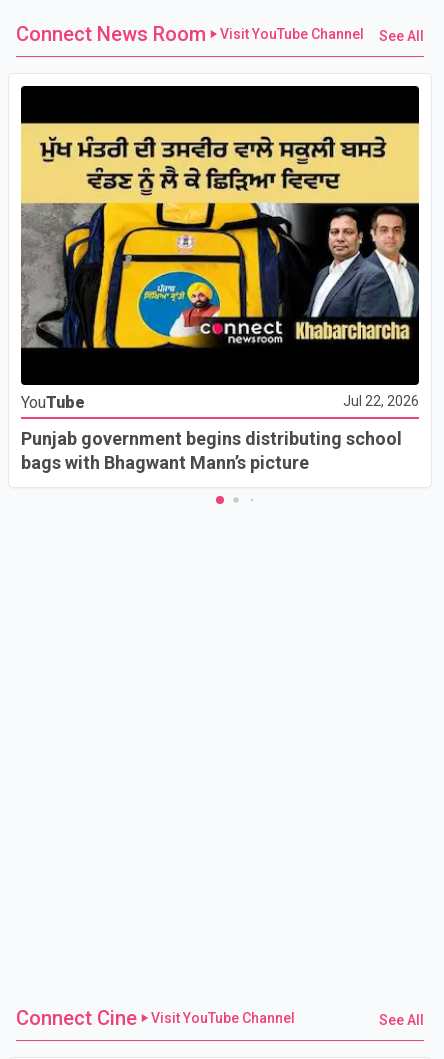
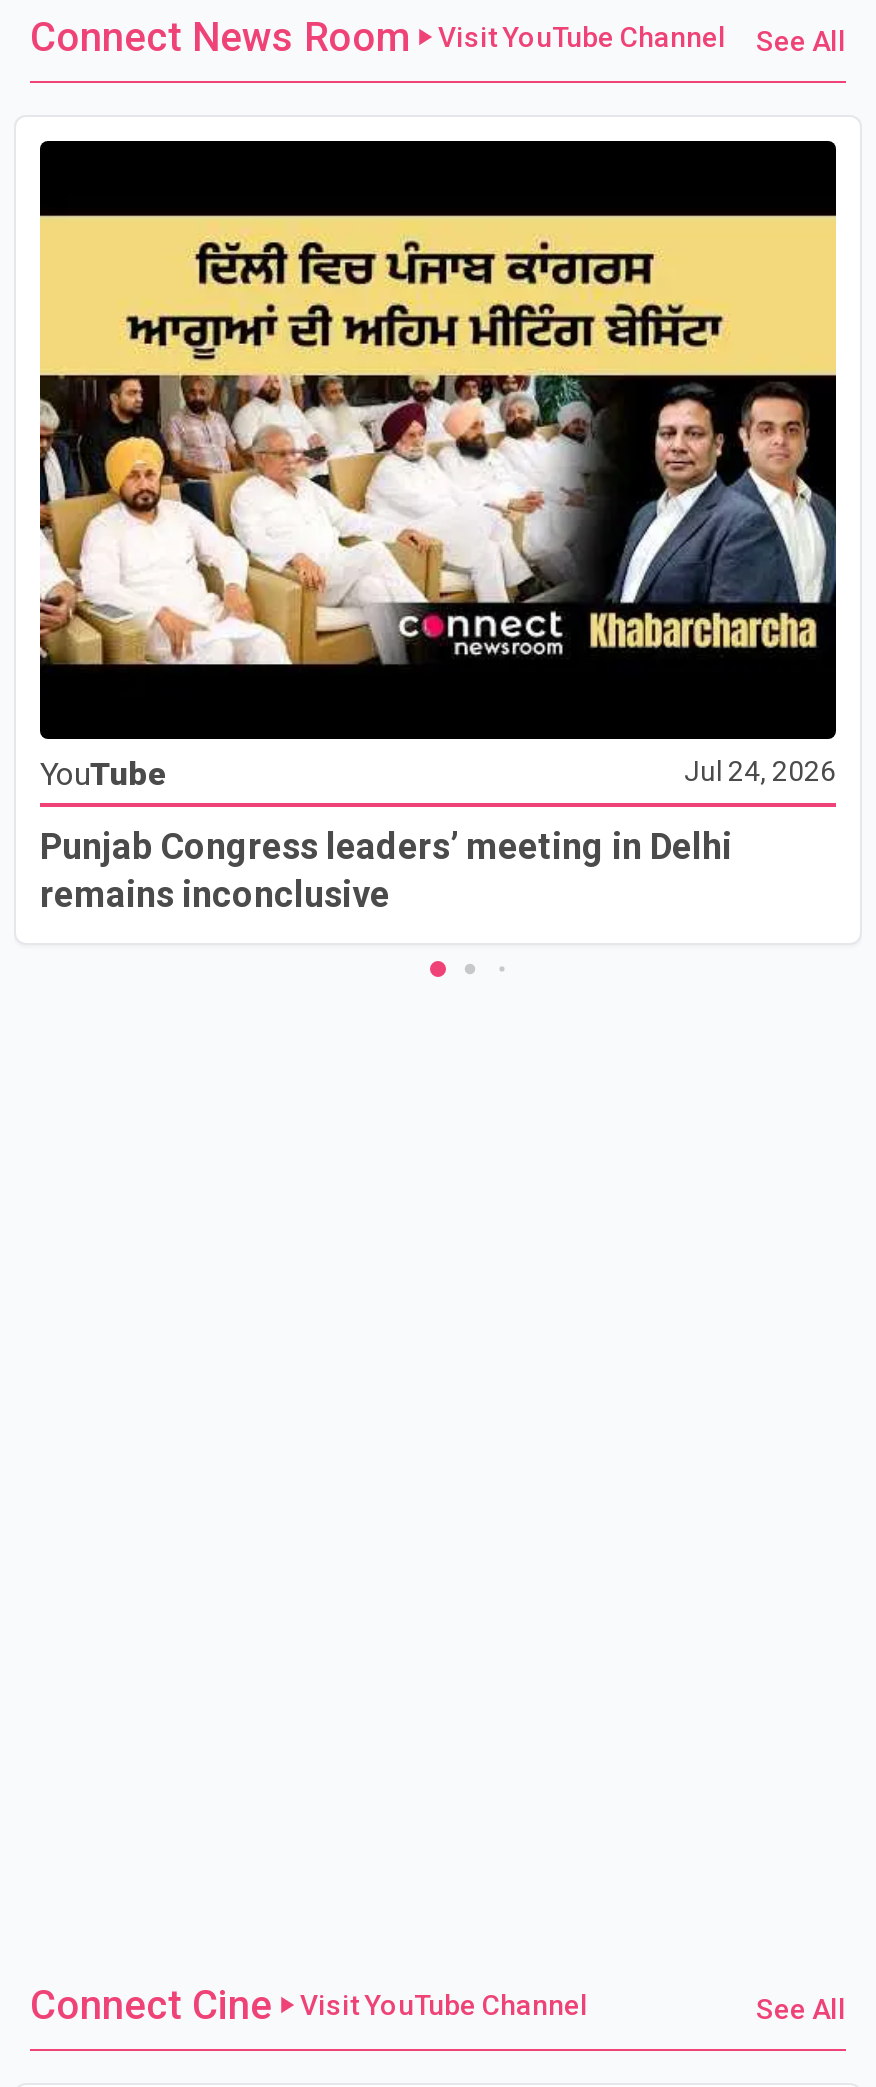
- [image]
+ [image]

- Jul 22, 2026
+ Jul 24, 2026

- Punjab government begins distributing school
- bags with Bhagwant Mann’s picture
+ Punjab Congress leaders’ meeting in Delhi
+ remains inconclusive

TASK TO CARRY OUT :: Only the lines from the one bearing "meeting in Delhi" to the end of the material belong in the answer; set them down verbatim.

FINAL ANSWER ::
+ Punjab Congress leaders’ meeting in Delhi
+ remains inconclusive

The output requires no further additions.